A common issue with many-to-many relationships: an “order” maps to many “payments” and a “payment” maps to many “orders,” producing a Cartesian product with far more rows than expected. The fix is to verify your join logic and, if needed, introduce a mapping table that correctly describes the relationship.

3.3.2 Aggregate Queries

Aggregations compute summary values over a column - SUM, AVG, MAX, MIN, COUNT.

-- Without index: full table scan O(n)
-- With B-Tree index on price: index scan O(log n)
SELECT MIN(price) FROM orders;

Adding GROUP BY returns one result per group instead of a single value for the whole table. Grouping can be done via sorting algorithms, hash functions, or indexes.

-- Returns the minimum price per country
SELECT country, MIN(price)
FROM orders
GROUP BY country;

For large datasets, aggregation queries run faster on columnar storage because only the relevant columns are transferred from disk to memory - not entire rows.

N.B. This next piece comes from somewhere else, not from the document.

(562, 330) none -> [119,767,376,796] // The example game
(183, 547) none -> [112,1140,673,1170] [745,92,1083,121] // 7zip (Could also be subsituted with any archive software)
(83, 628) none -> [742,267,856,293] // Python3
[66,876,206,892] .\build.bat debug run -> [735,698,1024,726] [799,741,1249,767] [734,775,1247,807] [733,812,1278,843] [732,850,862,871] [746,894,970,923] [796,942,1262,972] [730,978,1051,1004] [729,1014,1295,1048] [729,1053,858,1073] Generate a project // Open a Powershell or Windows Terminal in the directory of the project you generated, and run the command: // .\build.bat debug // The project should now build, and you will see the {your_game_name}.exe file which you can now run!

3.3.3 Amazon Redshift Performance

Amazon Redshift is built around three performance pillars:

Pillar	Description
Columnar storage	Data stored column-wise on disk - OLAP queries read only the columns they need
MPP	Leader node distributes workload across compute node slices that process in parallel
Compression	Compressed data read into memory, decompressed on the fly - reduces I/O and memory usage

Distribution Styles

Distribution style defines how data is divided across compute nodes. The goal is to balance workloads evenly while minimizing data movement during joins.

Style	Behavior	Best For
`AUTO`	Redshift picks the optimal style automatically	Default - let Redshift decide
`EVEN`	Round-robin distribution across all slices	Tables with no joins
`KEY`	Rows with the same key value go to the same slice	Co-locating join partners for large fact tables
`ALL`	Full copy on every node	Small dimension tables joined frequently

Sort Keys

Sort keys store data on disk in a defined order, helping the query optimizer skip irrelevant data blocks - analogous to how OLTP databases use indexes.

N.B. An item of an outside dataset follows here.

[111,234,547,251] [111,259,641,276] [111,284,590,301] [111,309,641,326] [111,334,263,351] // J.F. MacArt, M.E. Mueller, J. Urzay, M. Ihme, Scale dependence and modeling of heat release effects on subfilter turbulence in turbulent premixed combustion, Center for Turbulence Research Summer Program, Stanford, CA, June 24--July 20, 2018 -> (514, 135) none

3.3.4 Additional Query Strategies

Leverage query caching - frequently running complex queries is expensive. Many databases cache query results, reducing load and improving response times on repeated queries.
Prioritize readability - readable SQL is less error-prone, simpler to debug, and easier to collaborate on. Use CTEs to break complex logic into named, reusable steps.
Vacuum to reduce table bloat - over time, databases accumulate outdated blocks on disk, causing table bloat (data size on disk exceeds actual data size). This leads to slow queries, inaccurate execution plans, and inefficient indexes. VACUUM removes dead records and is critical for relational databases like PostgreSQL and MySQL.